Nothing but the pictures may be dropped; the rest of the listing is to be written out exactly.

####

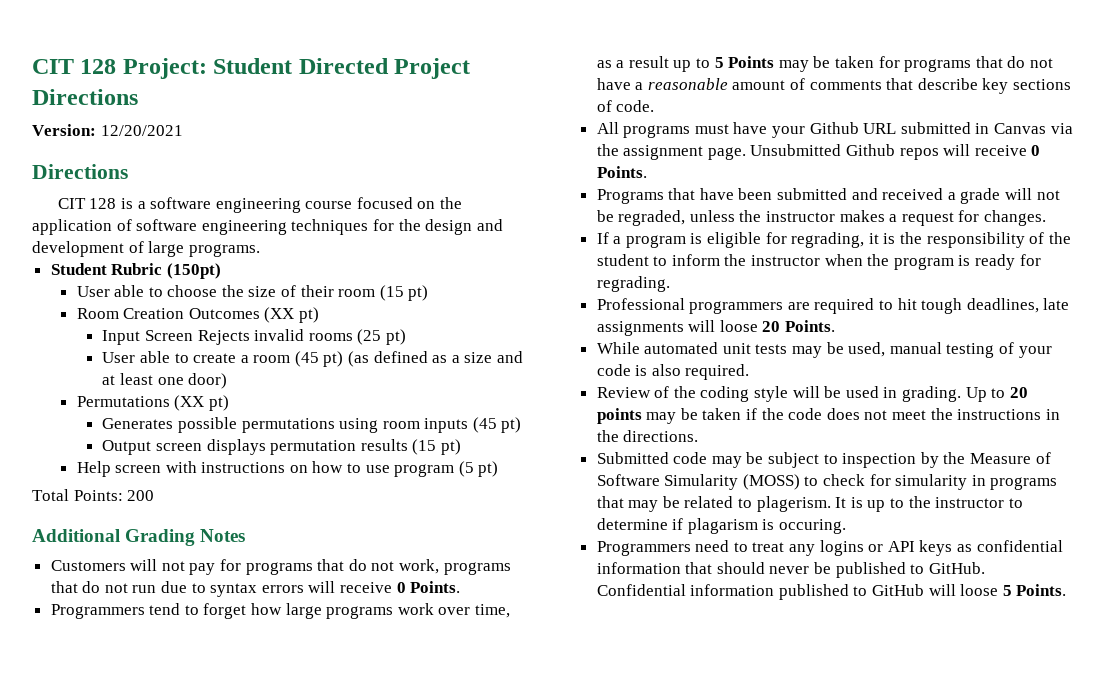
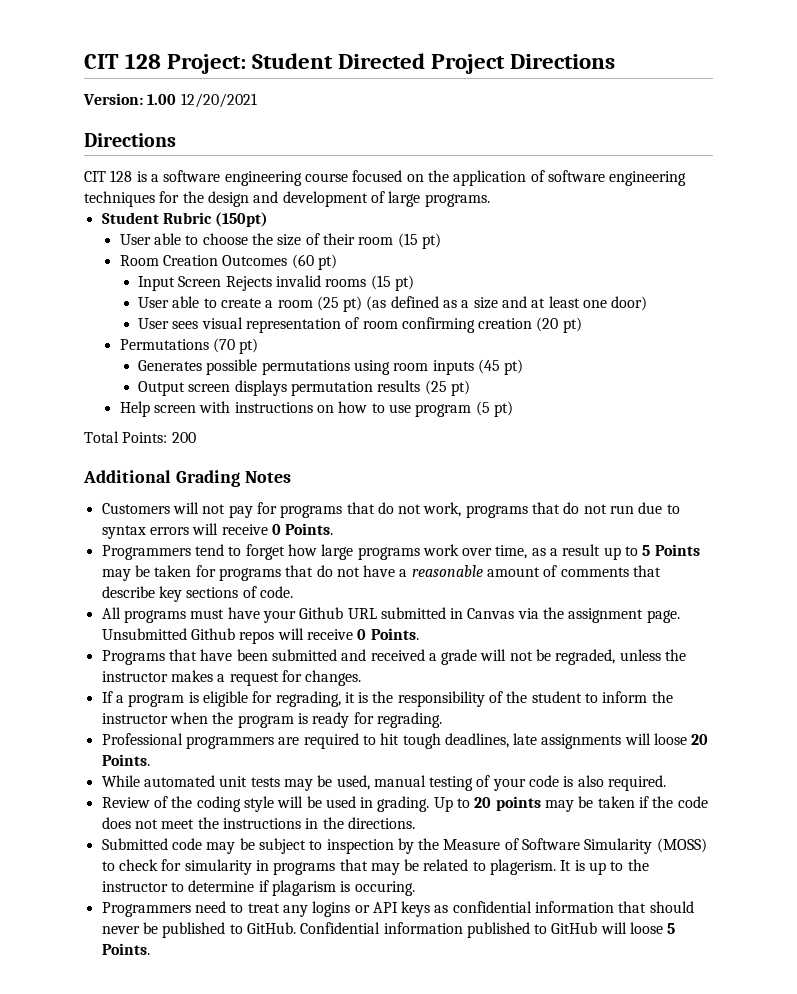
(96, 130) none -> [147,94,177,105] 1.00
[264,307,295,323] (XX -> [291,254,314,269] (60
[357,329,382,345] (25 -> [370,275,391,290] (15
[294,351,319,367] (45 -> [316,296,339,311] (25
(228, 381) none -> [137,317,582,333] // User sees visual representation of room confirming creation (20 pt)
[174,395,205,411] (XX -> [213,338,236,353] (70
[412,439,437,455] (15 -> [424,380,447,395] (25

####

* PROBLEM SOLUTION
(96, 130) none -> [147,94,177,105] 1.00
[264,307,295,323] (XX -> [291,254,314,269] (60
[357,329,382,345] (25 -> [370,275,391,290] (15
[294,351,319,367] (45 -> [316,296,339,311] (25
(228, 381) none -> [137,317,582,333] // User sees visual representation of room confirming creation (20 pt)
[174,395,205,411] (XX -> [213,338,236,353] (70
[412,439,437,455] (15 -> [424,380,447,395] (25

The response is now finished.